Sur ce point, notre problème, c’est la capacité d’absorption du personnel formé. Nous avons plus de médecins spécialistes formés. Pour moi, le personnel de santé est l’un des piliers quand on parle de souveraineté sanitaire, de résilience du système de santé. Il faut avoir des gens bien formés, capables de faire le travail médical qu’il faut. L’autre volet, c’est le fait d’avoir un dispositif comme le Centre d’opération d’urgence sanitaire qui nous permet de réagir en cas d’épidémie ou de pandémie. Nous avons également des dispositifs comme l’Institut Pasteur de Dakar (Ipd), l’Institut de recherche en santé, de surveillance épidémiologique et de formations (Iressef), le Service des maladies infectieuses et tropicales (Smit), le Centre international de recherche et de formation en génomique appliquée et de surveillance sanitaire (Cigass).
Ces dispositifs ont des potentialités pour aider le système de santé à être résilient. Globalement, nous avons un système qui est plus ou moins résilient. Le problème, c’est la difficulté que nous avons pour investir afin d’améliorer notre carte sanitaire pour gérer le problème des déserts médicaux. Je donne l’exemple de l’hôpital de Kaffrine qui est de niveau 2. Si nous regardons la carte sanitaire, nous dirons que c’est une structure qui devait être établie. Mais la question c’est de savoir si nous avons tous les services qui correspondent à un établissement de santé de niveau 2 pour fonctionner et offrir les services auxquels les populations attendent ? Quand on parle de souveraineté sanitaire, ce sont toutes ces questions qu’il faudrait mettre en avant.

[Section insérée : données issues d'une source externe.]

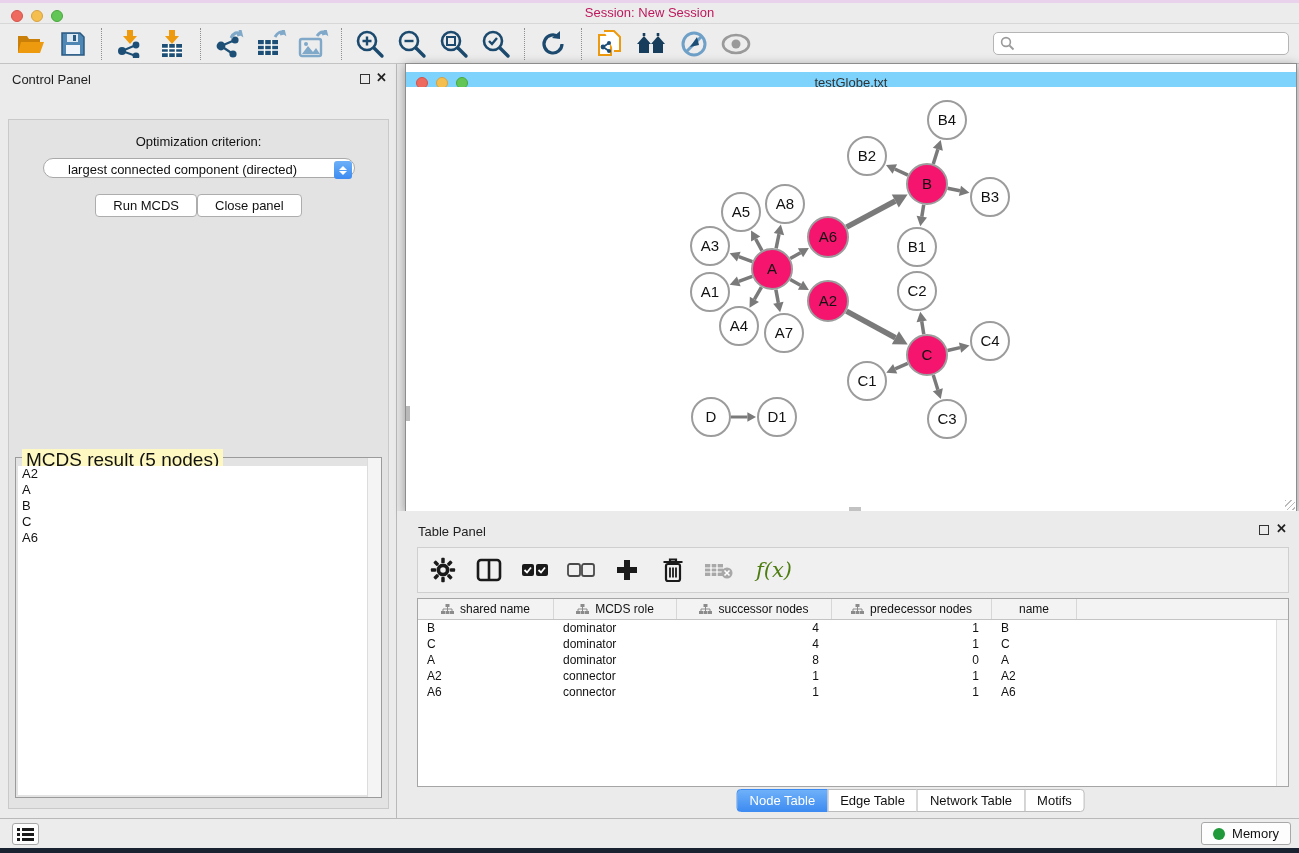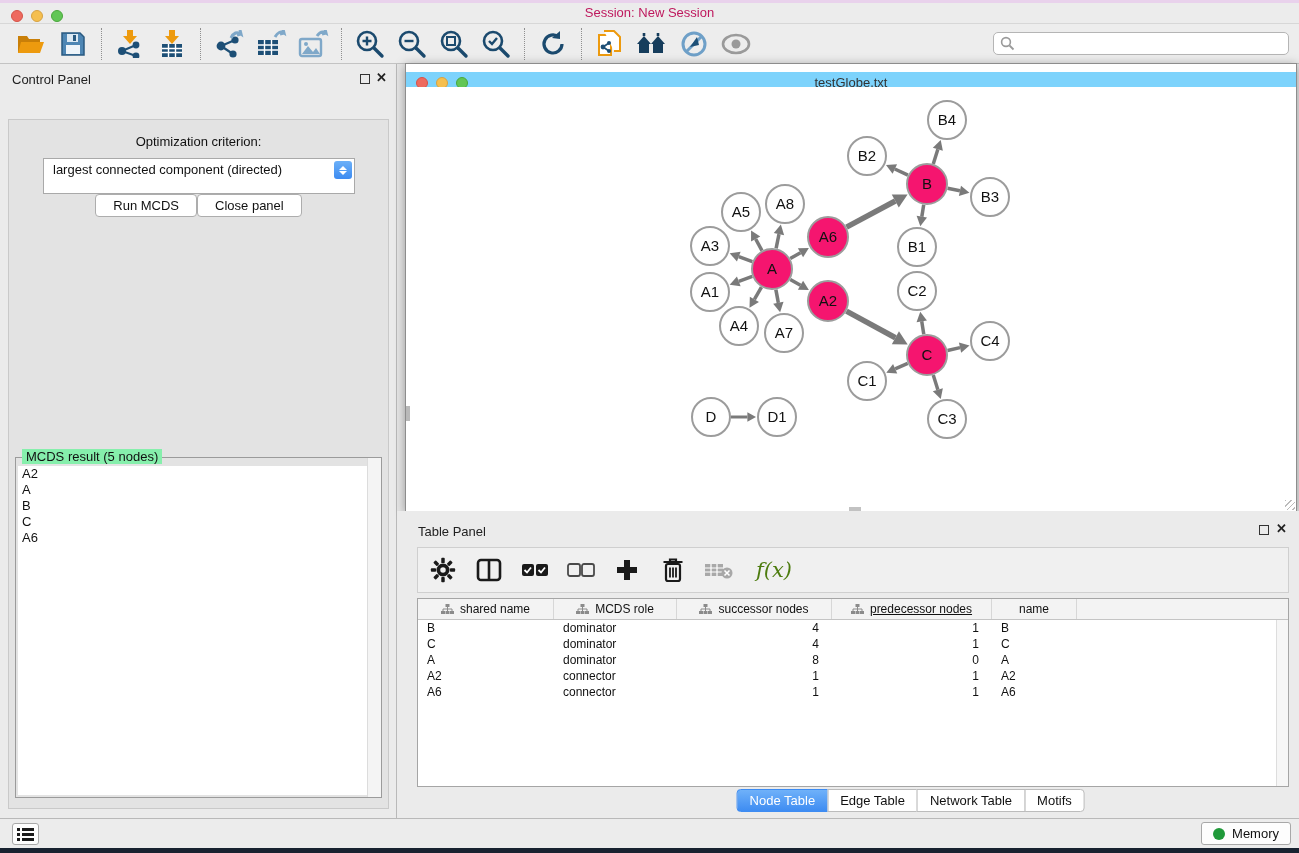"largest connected component (directed)" #criterion-select { border-radius: 0 -> 12px; height: 36px -> 20px; padding-left: 9px -> 24px }
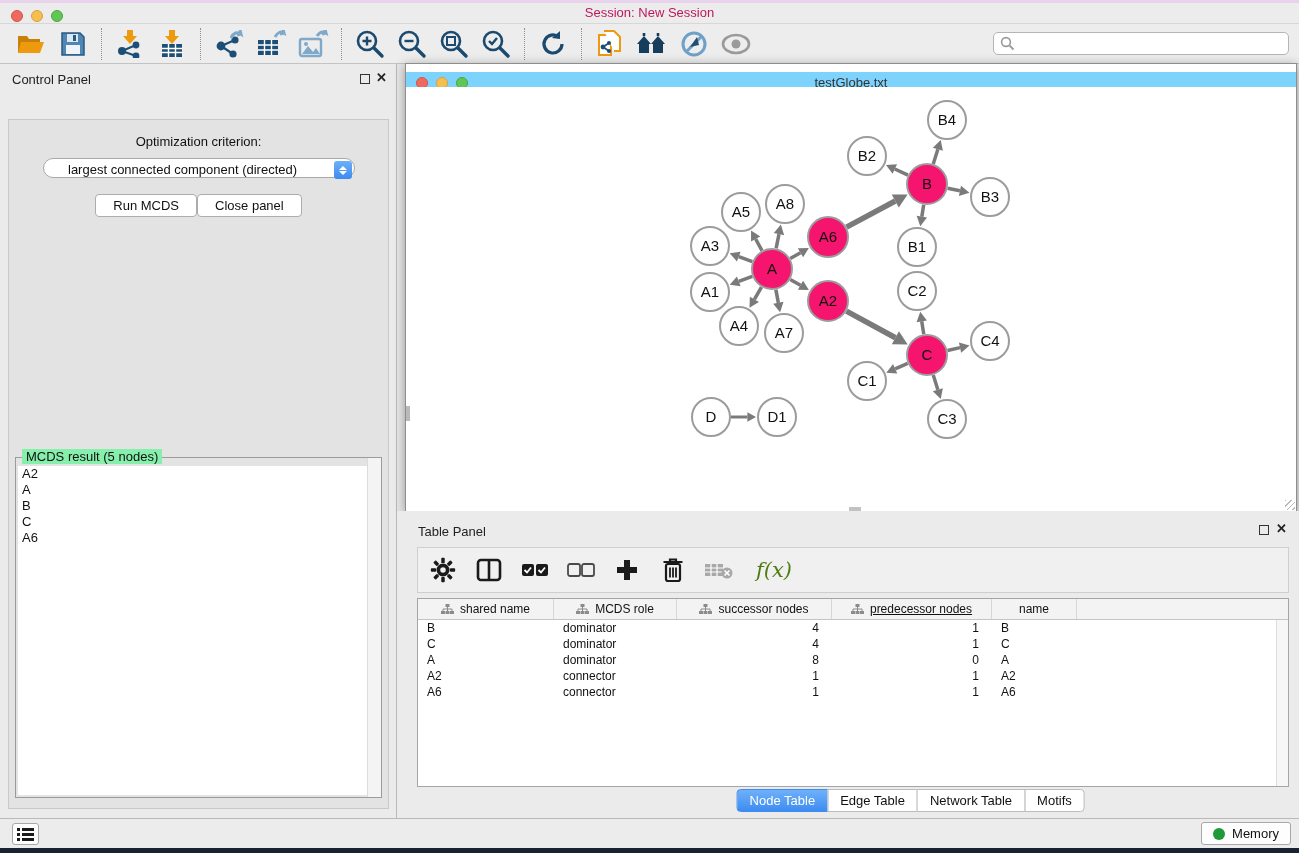"MCDS result (5 nodes)" #result-legend { background: #86efac -> #fef9c3; font-size: 13px -> 19px }
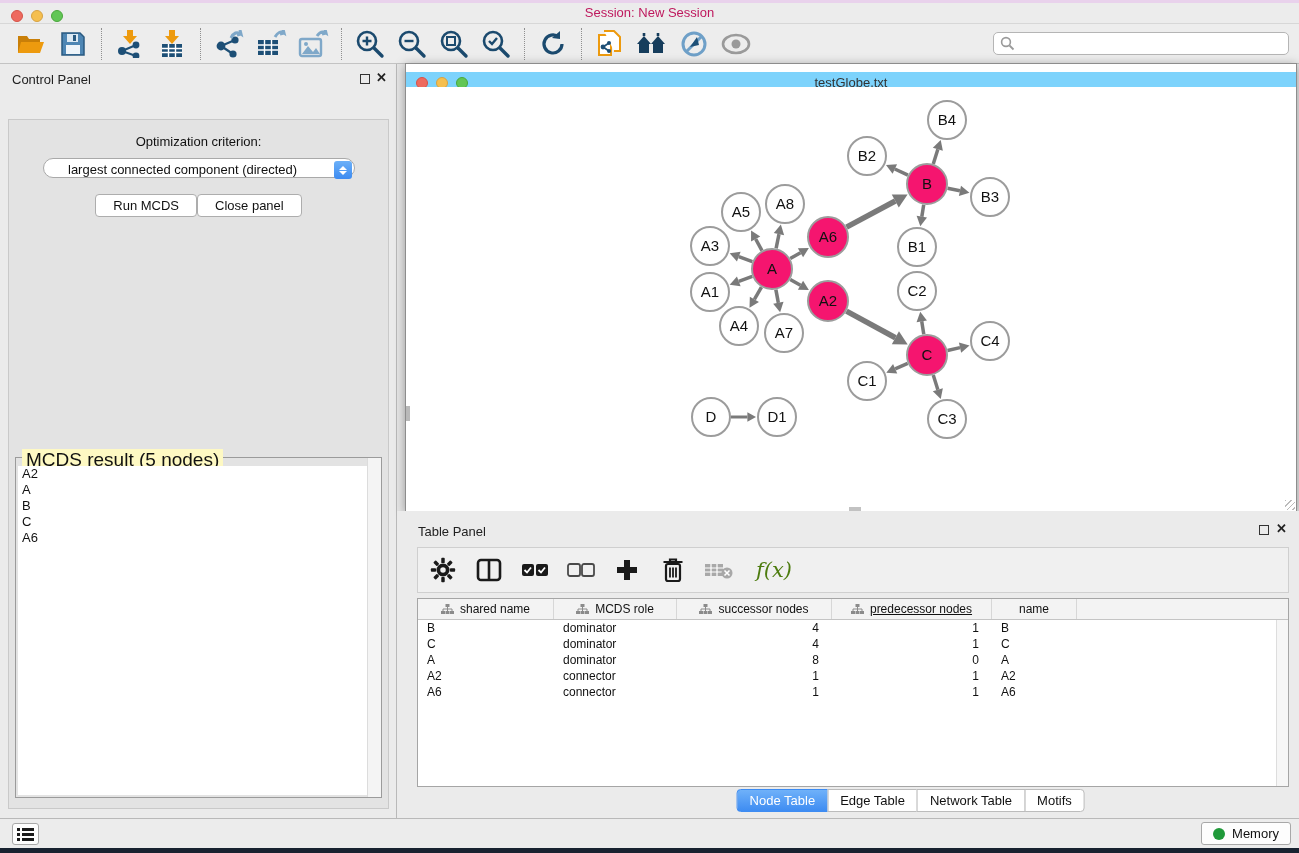"predecessor nodes" div.hcell { text-decoration: underline -> none }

Le gap ens personnel de santé est décrié par les syndicats. Qu’en est-il vraiment ?
Du fait d’un retard accusé dans les recrutements du Msas depuis plus de 11 ans, les besoins en ressources humaines pour combler le gap en personnels de santé sont évalués à 18.947 agents pour la période 2025-2029. Selon les années, il faut 4.042 agents en 2025, 3.968 agents en 2026, 3.718 agents en 2027, 3.685 agents en 2028 et 3.661 agents en 2029 pour satisfaire les besoins en ressources humaines. Ces besoins en personnels de santé sont pour l’instant hors de portée du budget national, mais le ministère de la Santé et de l’Action sociale est en train de travailler à des solutions alternatives pour absorber une partie des gaps à travers divers projets et programmes de santé à négocier auprès des partenaires techniques et financiers.